Saturday, April 16, 2011

N is for Neptune, Nymphs, Nereids, Naiads...and Nixies!

 
 Statue from the Acropolis Museum.  While the label indicates it may be 
Zeus or Poseidon, I have always preferred to think of it as Poseidon.

Neptune, or Poseidon Earth-shaker, started out as the god of freshwater bodies before moving out to sea.  One of the perks of this divine expansionism was, naturally, picking up more babes.  Especially beach babes.
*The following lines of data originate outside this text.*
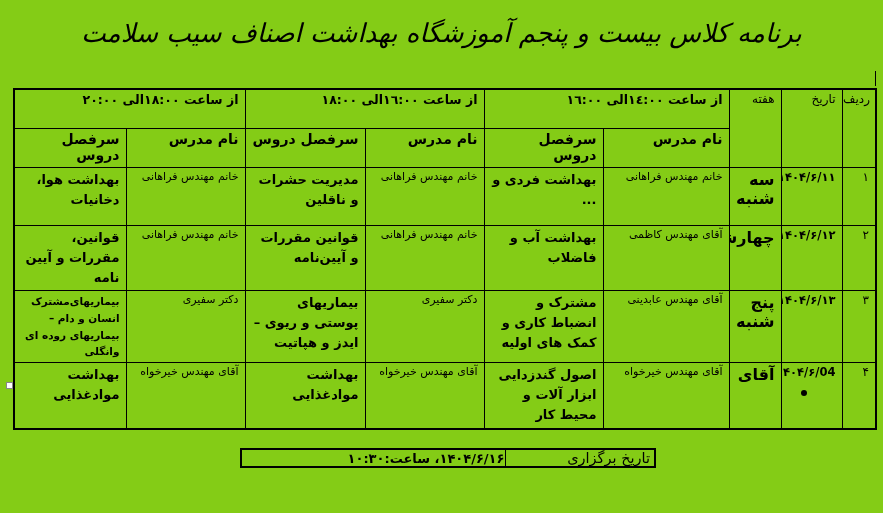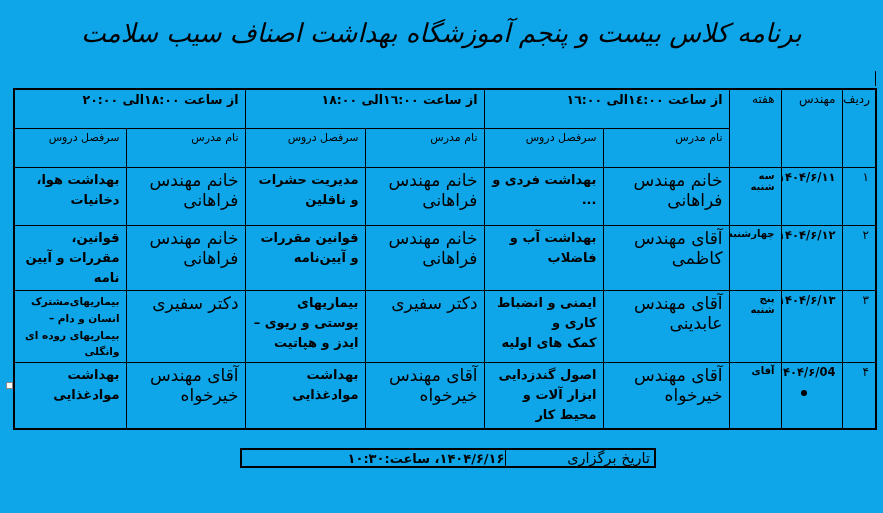--- a/index.html
+++ b/index.html
@@ -1,39 +1,39 @@
 <!DOCTYPE html>
 <html lang="fa" dir="rtl"><head>
 <meta charset="utf-8">
 <style>
   * { margin:0; padding:0; box-sizing:border-box; }
   html,body { background:#fff; }
   .page {
-    position:relative; width:883px; height:513px; background:#0ea5e9;
+    position:relative; width:883px; height:513px; background:#84cc16;
     font-family:"DejaVu Sans", sans-serif; direction:rtl; color:#000; overflow:hidden;
   }
   .doc-title {
     position:absolute; top:8px; left:0; right:0; height:52px;
     text-align:center; font-style:italic; font-size:26px; font-weight:normal;
     letter-spacing:-1px; line-height:50px;
   }
   
   table.main {
     position:absolute; top:88px; left:13px; width:862px;
     border-collapse:collapse; table-layout:fixed; direction:rtl;
     border:2px solid #000;
   }
   table.main td { border:1px solid #000; vertical-align:top; padding:2px 6px; overflow:hidden; }
   td.time-h   { font-weight:bold; font-size:12.5px; padding-top:7px; }
   td.small-h  { font-size:12px; padding-top:7px; }
-  td.subh     { font-weight:normal; font-size:11px; padding-top:9px;margin-top:13px; }
+  td.subh     { font-weight:bold; font-size:14px; padding-top:9px;margin-top:13px; }
   td.num-c    { font-size:12px; padding-top:9px; }
   td.date-c   { font-weight:bold; font-size:11.5px; padding-top:9px; }
-  td.day-c    { font-weight:bold; font-size:10px; padding-top:9px; }
-  td.inst-c   { font-size:17px; padding-top:8px; }
+  td.day-c    { font-weight:bold; font-size:16px; padding-top:9px; }
+  td.inst-c   { font-size:11px; padding-top:8px; }
   td.topic-c  { font-weight:bold; font-size:13px; padding-top:8px; white-space:pre-line; line-height:1.55; }
   td.topic-sm { font-size:10.5px; line-height:1.6; }
   
   table.exam {
     position:absolute; top:448px; left:240px; width:414px;
     border-collapse:collapse; table-layout:fixed; direction:rtl;
     border:2px solid #000;
   }
   table.exam td { border:1px solid #000; vertical-align:middle; overflow:hidden; }
   td.exam-title { text-align:center; font-weight:bold; font-size:15px; height:27px; }
@@ -61,21 +61,21 @@
       <col style="width:126px">
         <col style="width:119px">
       <col style="width:119px">
         <col style="width:120px">
       <col style="width:119px">
         <col style="width:112px">
     </colgroup>
     <tbody>
         <tr style="height:39px">
       <td rowspan="2" class="small-h">ردیف</td>
-      <td rowspan="2" class="small-h">مهندس</td>
+      <td rowspan="2" class="small-h">تاریخ</td>
       <td rowspan="2" class="small-h">هفته</td>
       <td colspan="2" class="time-h">از ساعت ١٤:٠٠الی ١٦:٠٠</td>
       <td colspan="2" class="time-h">از ساعت ١٦:٠٠الی ١٨:٠٠</td>
       <td colspan="2" class="time-h">از ساعت ١٨:٠٠الی ٢٠:٠٠</td>
     </tr>
     <tr style="height:39px">
       <td class="subh">نام مدرس</td>
       <td class="subh">سرفصل دروس</td>
       <td class="subh">نام مدرس</td>
       <td class="subh">سرفصل دروس</td>
@@ -102,21 +102,21 @@
       <td class="inst-c">خانم مهندس فراهانی</td>
       <td class="topic-c">قوانین مقررات و آیین‌نامه</td>
       <td class="inst-c">خانم مهندس فراهانی</td>
       <td class="topic-c">قوانین، مقررات و آیین نامه</td>
     </tr>
     <tr style="height:65px">
       <td class="num-c">۳</td>
       <td class="date-c">۱۴۰۴/۶/۱۳</td>
       <td class="day-c">پنج شنبه</td>
       <td class="inst-c">آقای مهندس عابدینی</td>
-      <td class="topic-c">ایمنی و انضباط کاری و
+      <td class="topic-c">مشترک و انضباط کاری و
 کمک های اولیه</td>
       <td class="inst-c">دکتر سفیری</td>
       <td class="topic-c">بیماریهای پوستی و ریوی –
 ایدز و هپاتیت</td>
       <td class="inst-c">دکتر سفیری</td>
       <td class="topic-c topic-sm">بیماریهای‌مشترک انسان و دام –
 بیماریهای روده ای وانگلی</td>
     </tr>
     <tr style="height:53px">
       <td class="num-c">۴</td>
Among the nymphs, or female godlings, were those associated with water: both the freshwater Naiads and the Mediterranean Nereids.*  Way before the annual Sports Illustrated Swimwear Issue, the association between water and hot women was ineradicably burned into the male psyche.  They were beautiful, elusive, yet dangerous.

by Kinuko Y. Craft

As the godlings of ancient days morph into the faeries of yesteryear, this trend continues.  The nixie is also gorgeous, wet, and dangerous, as the Rhine maidens in the Nibelungenlied demonstrate.  Now, contrast this with Lovecraft's Deep Ones and Deep One Hybrids.  Among them are females, they live in the water, and are dangerous.  But they are repulsive, not attractive.  Leaving the realm of Faerie for a scientific form of horror, we expect and find in Lovecraft science-friendly explanations for the origins of the Deep Ones and their mixed kin, and they behave like biological species are supposed to behave.  Yet the danger now is not a danger of attraction.  The danger is advertised on the surface, and thus represents a different kind of danger.  No longer do we have a wonder-fear, but a disgust-fear.  At the root, are two different forms of desire: the desire of grasping versus the desire of repulsing.  The focus on different desires would seem to produce very different fantasies.

The Birth of Cthulhu by Cyril Van Der Haegen


*NB The exclusion of Oceanids, Mermaids, Sirens, Undines, and other Ladies in the Water is only rhetorical, observed in the spirit of following the promotional support of the letter N, and is not meant to deny their rightful inclusion here.  (Please don't drown me.)